Goal of the exercise: Each entry below is to be reproduced exactly, though any pictures it holds must be omitted.

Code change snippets
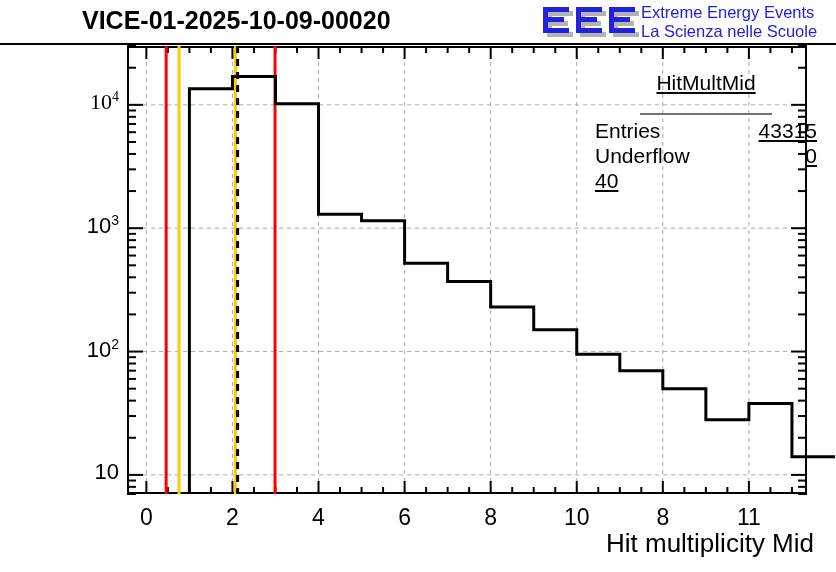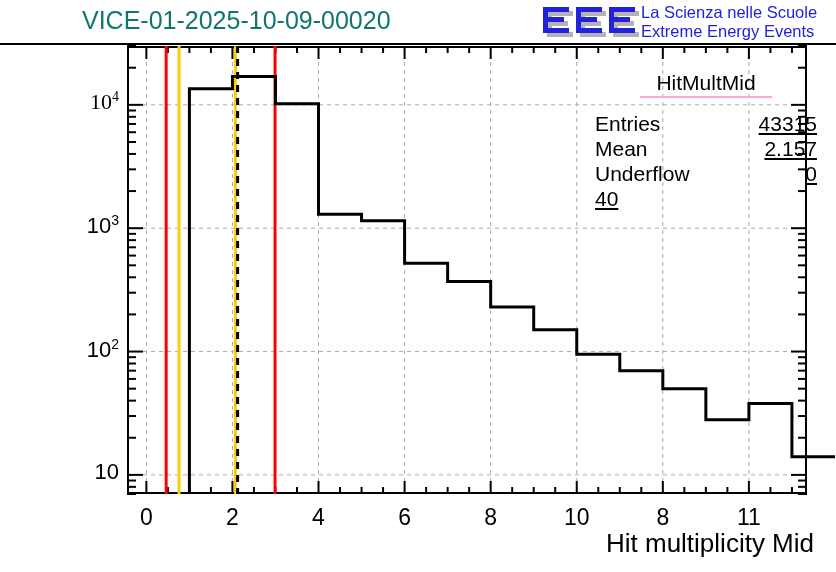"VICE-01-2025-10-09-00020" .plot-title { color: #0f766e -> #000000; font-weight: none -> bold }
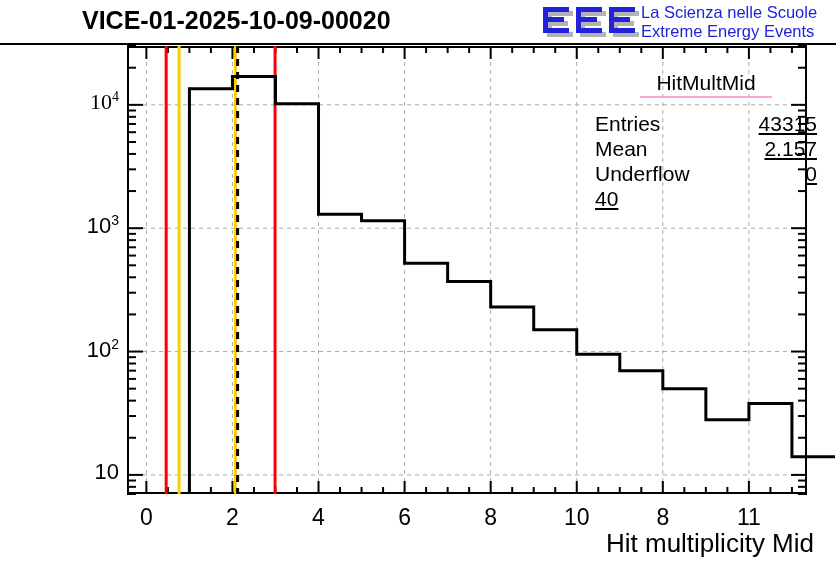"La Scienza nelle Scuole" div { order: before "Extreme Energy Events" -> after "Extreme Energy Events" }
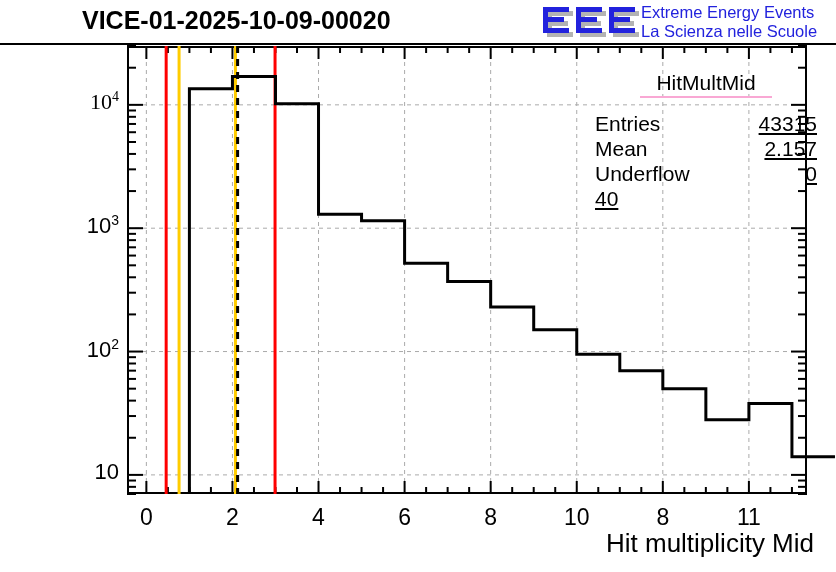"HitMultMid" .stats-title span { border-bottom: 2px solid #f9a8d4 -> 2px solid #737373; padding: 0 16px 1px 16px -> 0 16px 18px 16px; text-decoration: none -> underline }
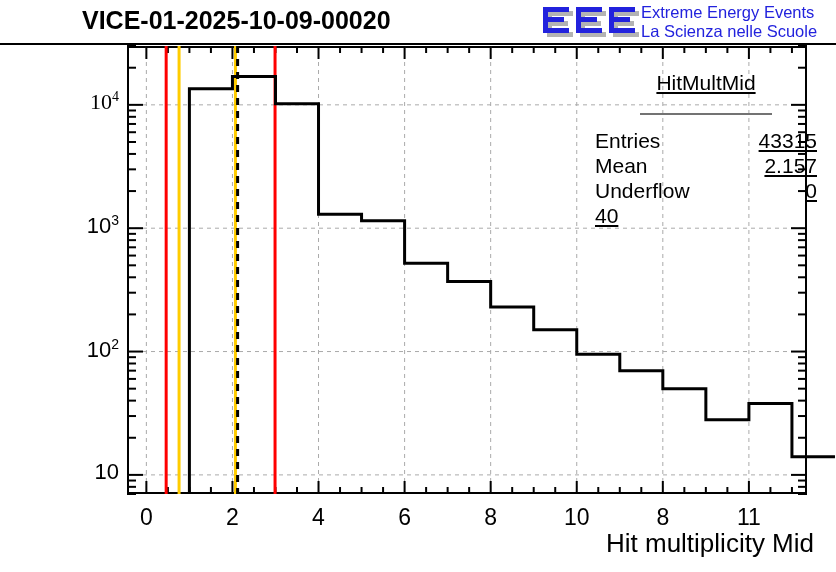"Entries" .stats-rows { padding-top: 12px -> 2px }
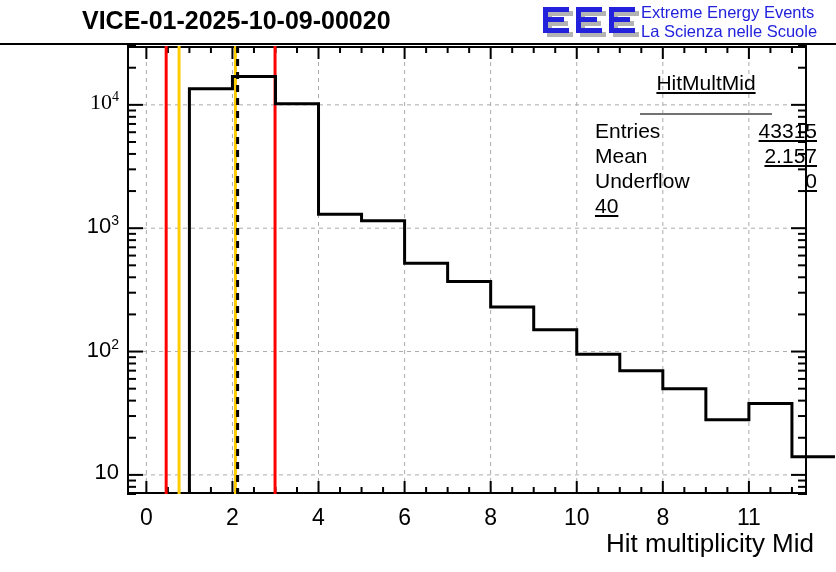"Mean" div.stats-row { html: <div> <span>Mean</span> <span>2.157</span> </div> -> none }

Solution to the exercise:
"VICE-01-2025-10-09-00020" .plot-title { color: #0f766e -> #000000; font-weight: none -> bold }
"La Scienza nelle Scuole" div { order: before "Extreme Energy Events" -> after "Extreme Energy Events" }
"HitMultMid" .stats-title span { border-bottom: 2px solid #f9a8d4 -> 2px solid #737373; padding: 0 16px 1px 16px -> 0 16px 18px 16px; text-decoration: none -> underline }
"Entries" .stats-rows { padding-top: 12px -> 2px }
"Mean" div.stats-row { html: <div> <span>Mean</span> <span>2.157</span> </div> -> none }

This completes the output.